HSU Plans for Long-Term Fiscal Health

Humboldt State University is developing a long-term plan to restore the institution to sound fiscal footing which will require major structural changes and realignments.

“This year, we reduced our budgets by $2 million,” President Rollin Richmond said. “It will be very tough next year as further cuts will be necessary, but I see a stronger institution on the other side of this process.”

“I hope we will come together as a campus to solve these problems in a collaborative way,” Dr. Richard Vrem, Provost and Vice President of Academic Affairs said. “It is imperative that we put our financial house in order. Each area of the campus must be willing to creatively review its practices with the goal of reducing expenditures while maintaining a high quality educational experience for our students.”

Richmond noted that severe fiscal pressures stem from multiple external factors that have emerged over the last few years and are beyond HSU’s control. They include cuts in state funding, escalating utility and insurance costs, and a change in the California State University (CSU) system’s funding formula.

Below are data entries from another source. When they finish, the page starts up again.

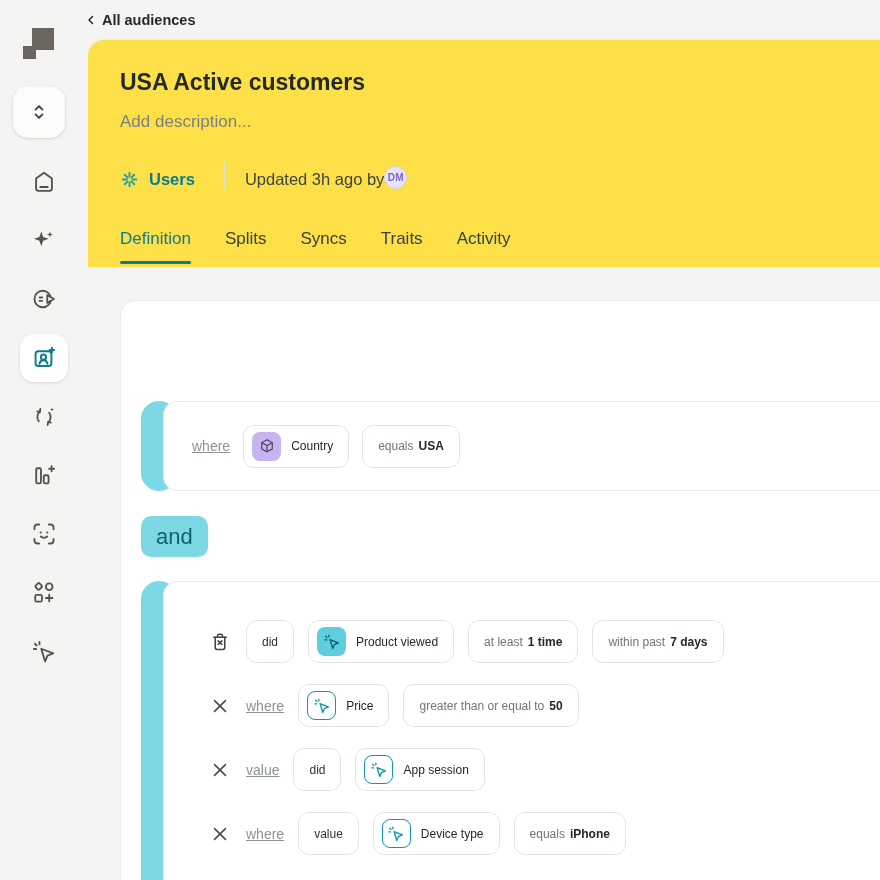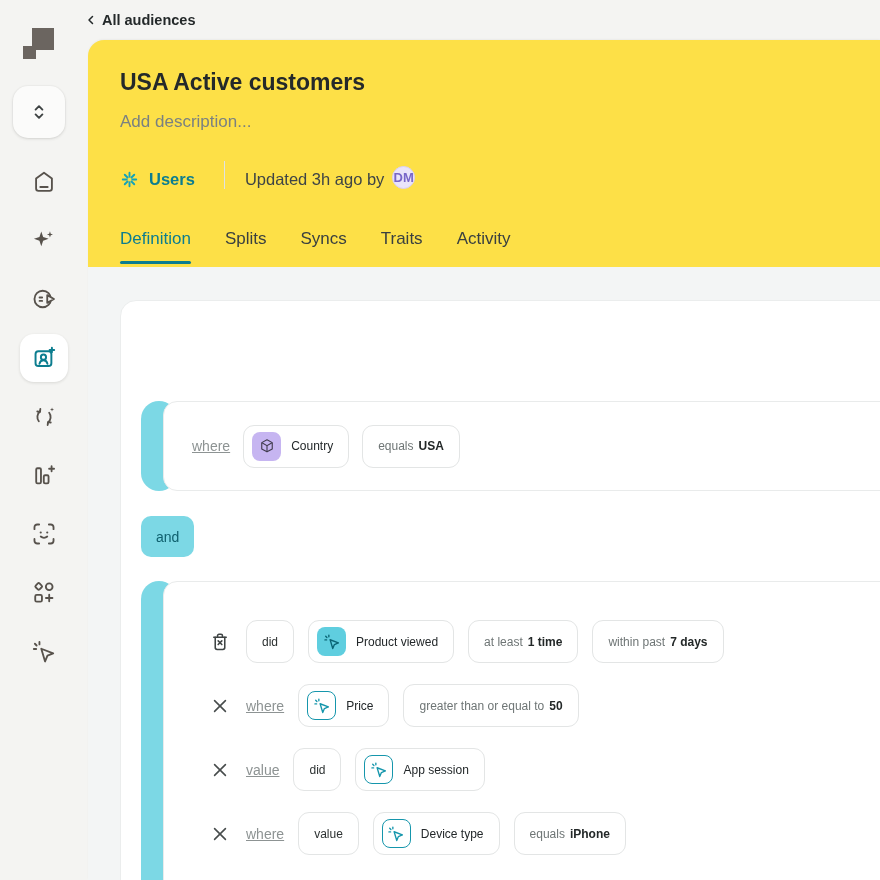--- a/index.html
+++ b/index.html
@@ -56,10 +56,10 @@
   .meta-divider { width:1px; height:28px; background:#E0E2E2; margin:0 20px 0 29px; }
   .updated { font-size:16.5px; color:#3E4446; }
   .avatar {
-    width:23px; height:23px; border-radius:50%; margin-left:8px;
+    width:23px; height:23px; border-radius:50%; 
     background:#EAE4FA; border:1px solid #D8CFF5;
     display:flex; align-items:center; justify-content:center;
-    font-size:13px; font-weight:700; color:#7866C8; letter-spacing:.2px;
+    font-size:10px; font-weight:700; color:#7866C8; letter-spacing:.2px;
   }
 
   .tabs { position:absolute; left:32px; top:189px; display:flex; gap:34px; font-size:17px; color:#3A4040; }

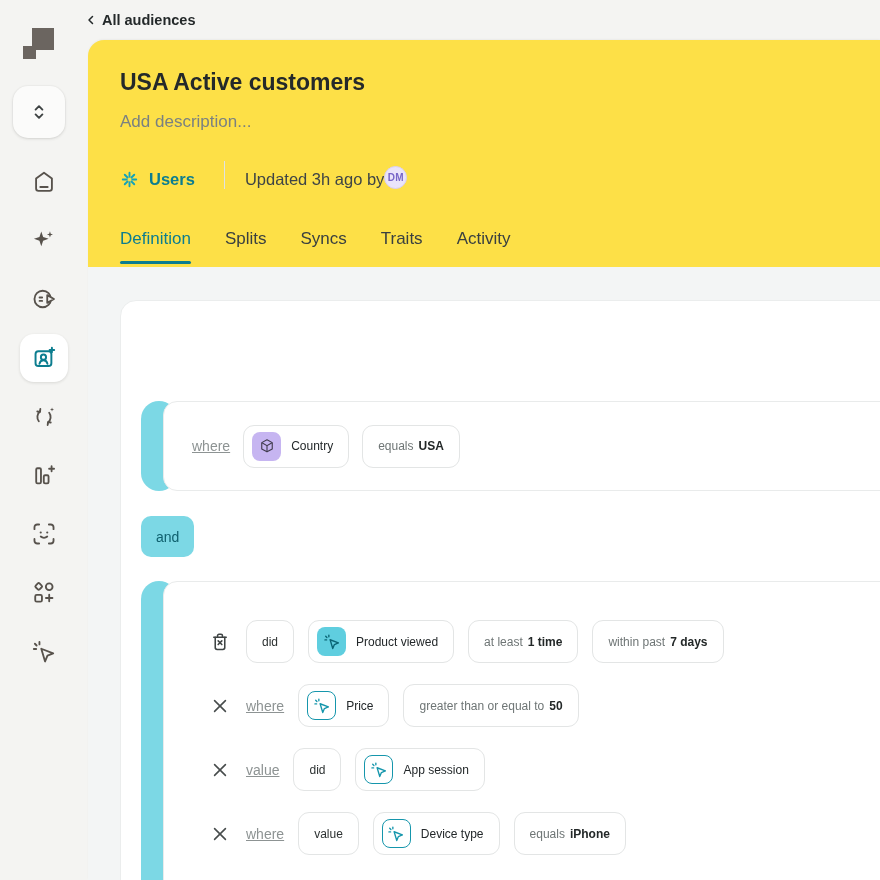--- a/index.html
+++ b/index.html
@@ -127,7 +127,7 @@
   .and-chip {
     position:absolute; left:20px; top:215px; height:41px; padding:0 15px;
     background:#7CD8E5; border-radius:10px; color:#10616F;
-    display:inline-flex; align-items:center; font-size:14px; font-weight:500; cursor:pointer;
+    display:inline-flex; align-items:center; font-size:22px; font-weight:500; cursor:pointer;
   }
 </style>
 </head>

There are other factors: mandatory increases in salary and benefits; enrollment reductions; and a CSU policy that requires member campuses to refund money when enrollment projections are not met. While HSU welcomed its largest freshman class in history this year, it fell short of the overall enrollment projection.

The pressures are unlikely to diminish in the near future. “Major structural changes will be required to achieve lasting fiscal health and position the University for growth over the long-term,” Richmond stated.

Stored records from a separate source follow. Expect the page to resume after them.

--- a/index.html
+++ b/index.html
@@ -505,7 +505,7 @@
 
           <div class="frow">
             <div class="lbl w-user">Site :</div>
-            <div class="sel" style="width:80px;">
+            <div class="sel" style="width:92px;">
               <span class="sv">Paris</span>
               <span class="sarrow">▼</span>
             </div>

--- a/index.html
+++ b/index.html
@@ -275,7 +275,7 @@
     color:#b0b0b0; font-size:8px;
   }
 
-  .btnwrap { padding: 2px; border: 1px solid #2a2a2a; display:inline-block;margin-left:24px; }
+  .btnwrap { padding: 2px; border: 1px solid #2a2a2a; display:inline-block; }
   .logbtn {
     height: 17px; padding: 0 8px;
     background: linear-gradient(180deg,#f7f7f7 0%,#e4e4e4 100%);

Turning to the specifics of his initiative, Richmond said, “I plan to consult broadly with the campus community. Our University Budget Committee is reviewing its own membership and the President has asked them to be more deliberate in addressing proposed budget reductions. In addition, there will be a campus meeting with faculty, staff and students on Monday, October 30th from 4-5 p.m. in Van Duzer Theatre. It is important that we begin the process of budget evaluation with a shared understanding of why we are in this situation and what options exist for a solution. A Web site has also been created that will house information about the budget reduction process.” Additional information will be posted to this Web site.

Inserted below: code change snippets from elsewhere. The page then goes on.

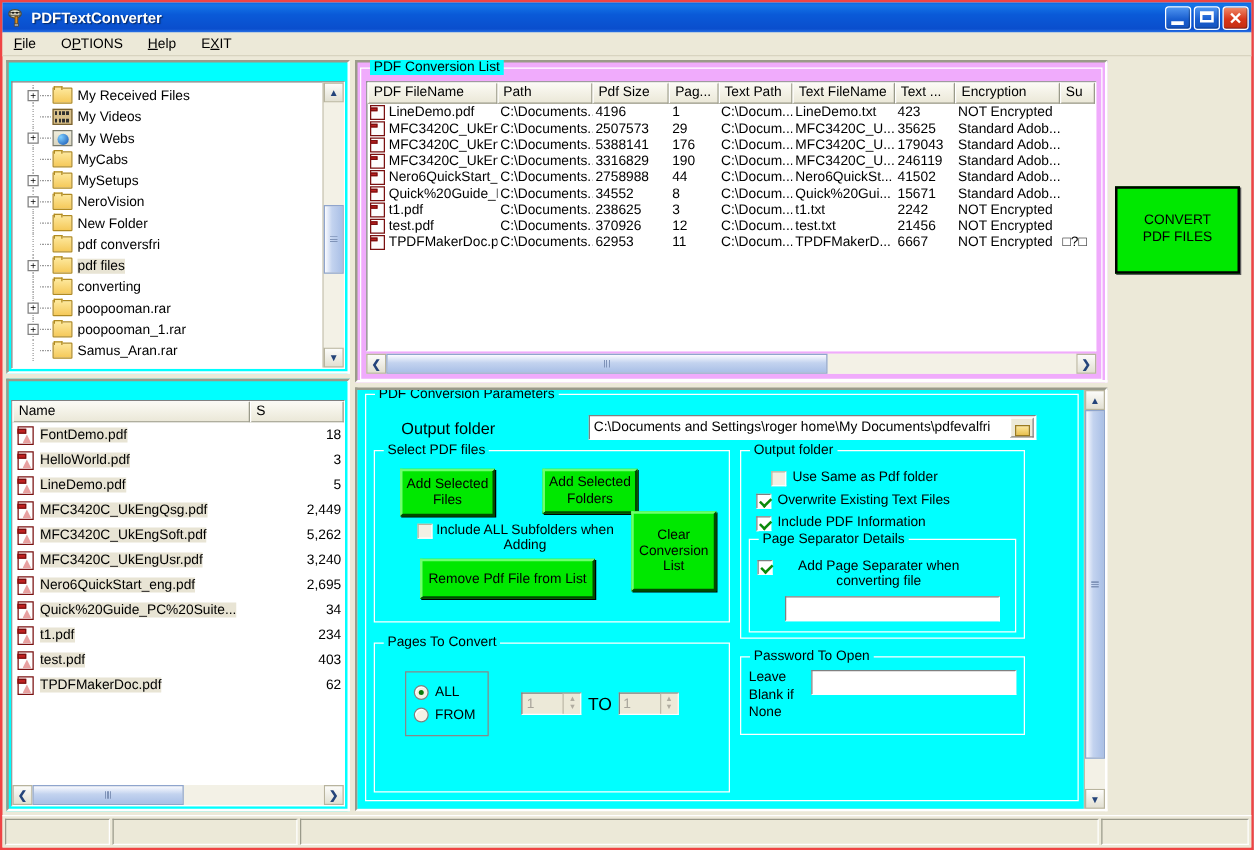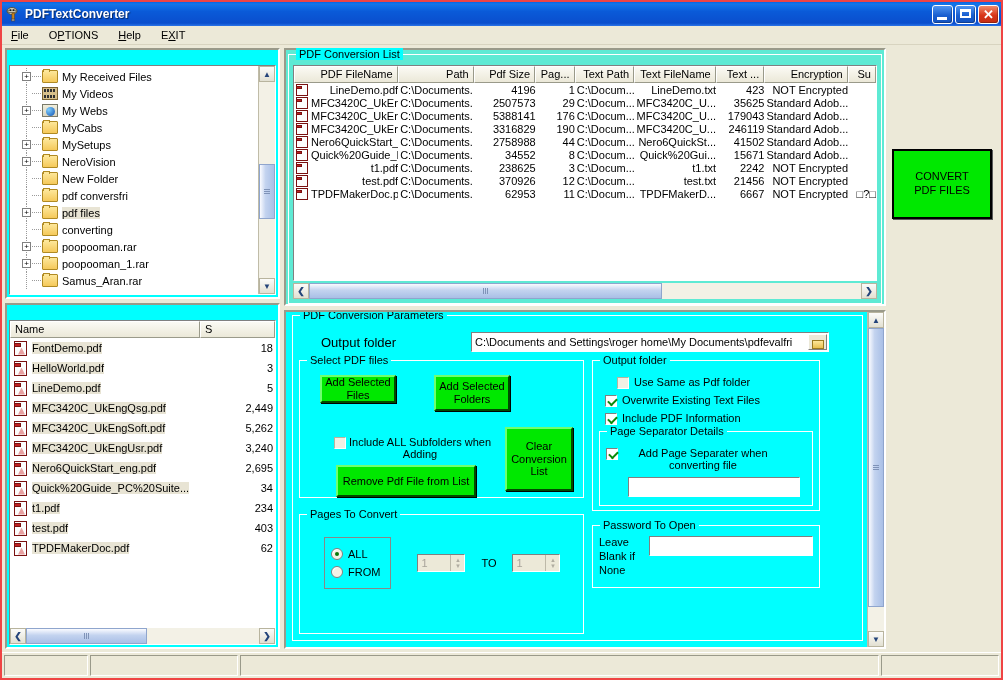--- a/index.html
+++ b/index.html
@@ -141,7 +141,7 @@
   .frow .fsz{margin-left:auto;font-size:11px;padding-right:2px;white-space:nowrap;}
   
   .listwrap{flex:0 0 258px;display:flex;flex-direction:column;box-sizing:border-box;min-width:0;
-    border:2px solid;border-color:#9a9a8a #fff #fff #9a9a8a;background:#5eead4;padding:2px 2px 0 2px;text-align:right;}
+    border:2px solid;border-color:#9a9a8a #fff #fff #9a9a8a;background:#f0abfc;padding:2px 2px 0 2px;}
   .gbx{position:relative;border:1px solid #fff;box-sizing:border-box;padding:8px 6px 6px 6px;}
   .gbx>.cap{position:absolute;left:7px;top:-7px;background:#00ffff;padding:0 3px;font-size:11px;color:#000;white-space:nowrap;}
   .listinner{flex:1 1 auto;display:flex;flex-direction:column;min-height:0;min-width:0;margin-top:2px;}

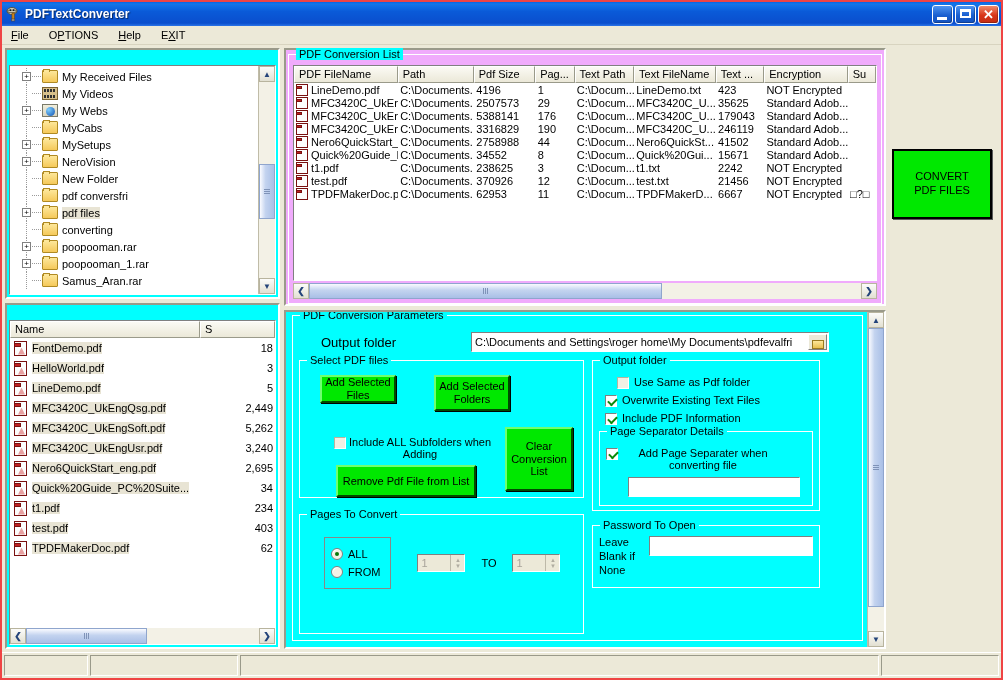--- a/index.html
+++ b/index.html
@@ -585,7 +585,7 @@
                 <div class="gbx" style="height:138px;">
                   <span class="cap">Select PDF files</span>
                   <div style="display:flex;gap:38px;padding:6px 0 0 14px;">
-                    <div class="gbtn" style="width:76px;height:28px;">Add Selected Files</div>
+                    <div class="gbtn" style="width:76px;height:38px;">Add Selected Files</div>
                     <div class="gbtn" style="width:76px;height:36px;">Add Selected Folders</div>
                   </div>
                   <div style="display:flex;margin-top:20px;">

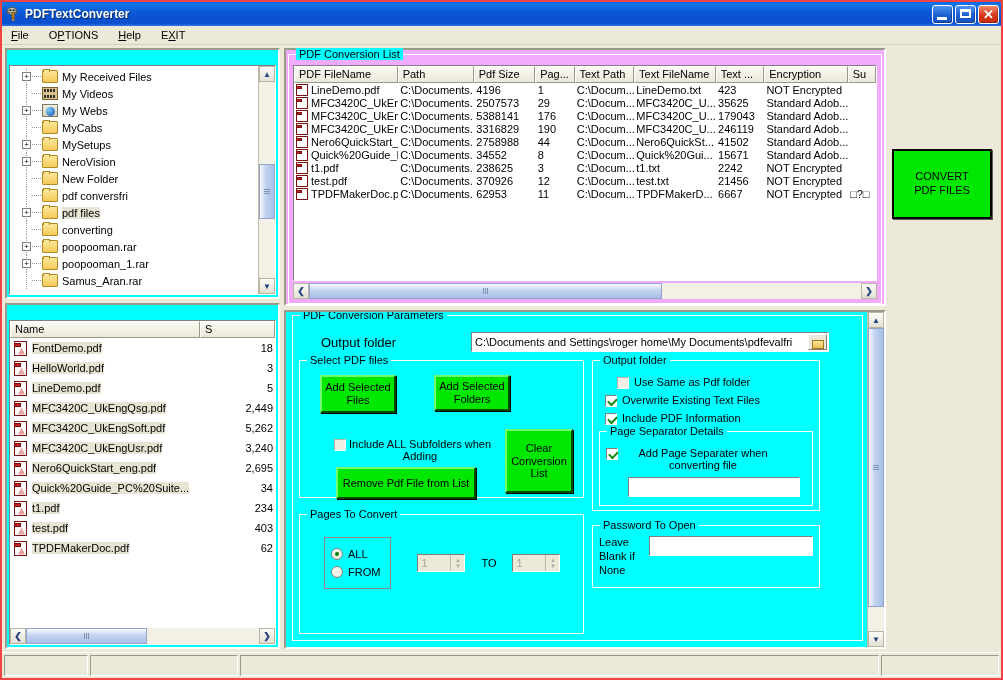--- a/index.html
+++ b/index.html
@@ -588,7 +588,7 @@
                     <div class="gbtn" style="width:76px;height:38px;">Add Selected Files</div>
                     <div class="gbtn" style="width:76px;height:36px;">Add Selected Folders</div>
                   </div>
-                  <div style="display:flex;margin-top:20px;">
+                  <div style="display:flex;margin-top:0;">
                     <div style="flex:1 1 auto;">
                       <div class="cbrow" style="padding-left:28px;">
                         <span class="cbox flat"></span>

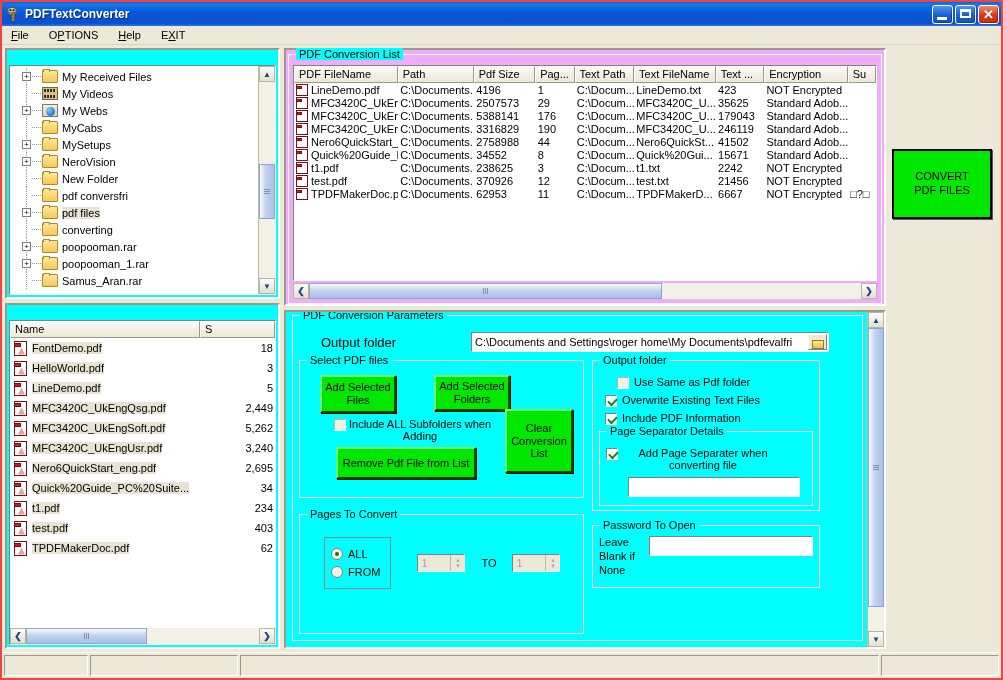--- a/index.html
+++ b/index.html
@@ -617,7 +617,7 @@
                       <span class="sv">1</span>
                       <span class="sb">▲<br>▼</span>
                     </div>
-                    <span style="margin:0 16px;font-size:11px;text-align:right;">TO</span>
+                    <span style="margin:0 5px;font-size:14px;text-align:right;">TO</span>
                     <div class="spin">
                       <span class="sv">1</span>
                       <span class="sb">▲<br>▼</span>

HSU Vice Presidents have also been asked to conduct a thorough review of their respective divisions, using similar comparative data from other CSU campuses as a baseline. An outside consultant will gather objective information and fresh insights to help identify potential cost savings.

The findings of the multiple reviews will then be used to establish conservative budgets for Fiscal Year 2007-2008 by March 30, 2007.

The effects of the budget issues are already being seen on campus in the scheduling of spring classes. HSU is reducing the number of class sections and increasing the class size of others, with the intent of providing approximately the same number of seats for students as last spring. “However, it is critical to note that even after these changes, HSU should still have one of the lowest student-faculty ratios in the California State University system,” said Provost Vrem. Specifically, last spring two percent of HSU’s standard class sections were above 70 students. This spring six percent will be above 70. “It is important to put this into context. We will have about 1600 standard class sections. Approximately 90 of those will have seats for more than 70 students,” said Vrem. “As fiscal realities force us to offer more large class sections, maintaining the quality and personal nature of the HSU learning experience remains a high priority.”

Another aspect of the structural budget realignment and a painful one for the campus community is resulting layoffs. Two layoffs at the management level occurred earlier this month. Another management employee and a staff member have been laid off this week. Two additional staff this week received duty reassignments. Some lecturers will see a reduction in their time base during the spring semester.

“This will not be an easy process,” the President acknowledged. “It is likely that additional positions will be eliminated. We will have to change how we operate, but we have a responsibility to this fine institution, to our current and future students, to our supportive alumni and donors, to the taxpayers of the state of California, and to future generations of Californians to make difficult decisions today, so that HSU continues to be a quality, affordable, and financially stable institution for decades to come. I am convinced that our work during the next six months will transform Humboldt State into a much stronger University, poised to enter its second century with ambitious and realizable dreams.”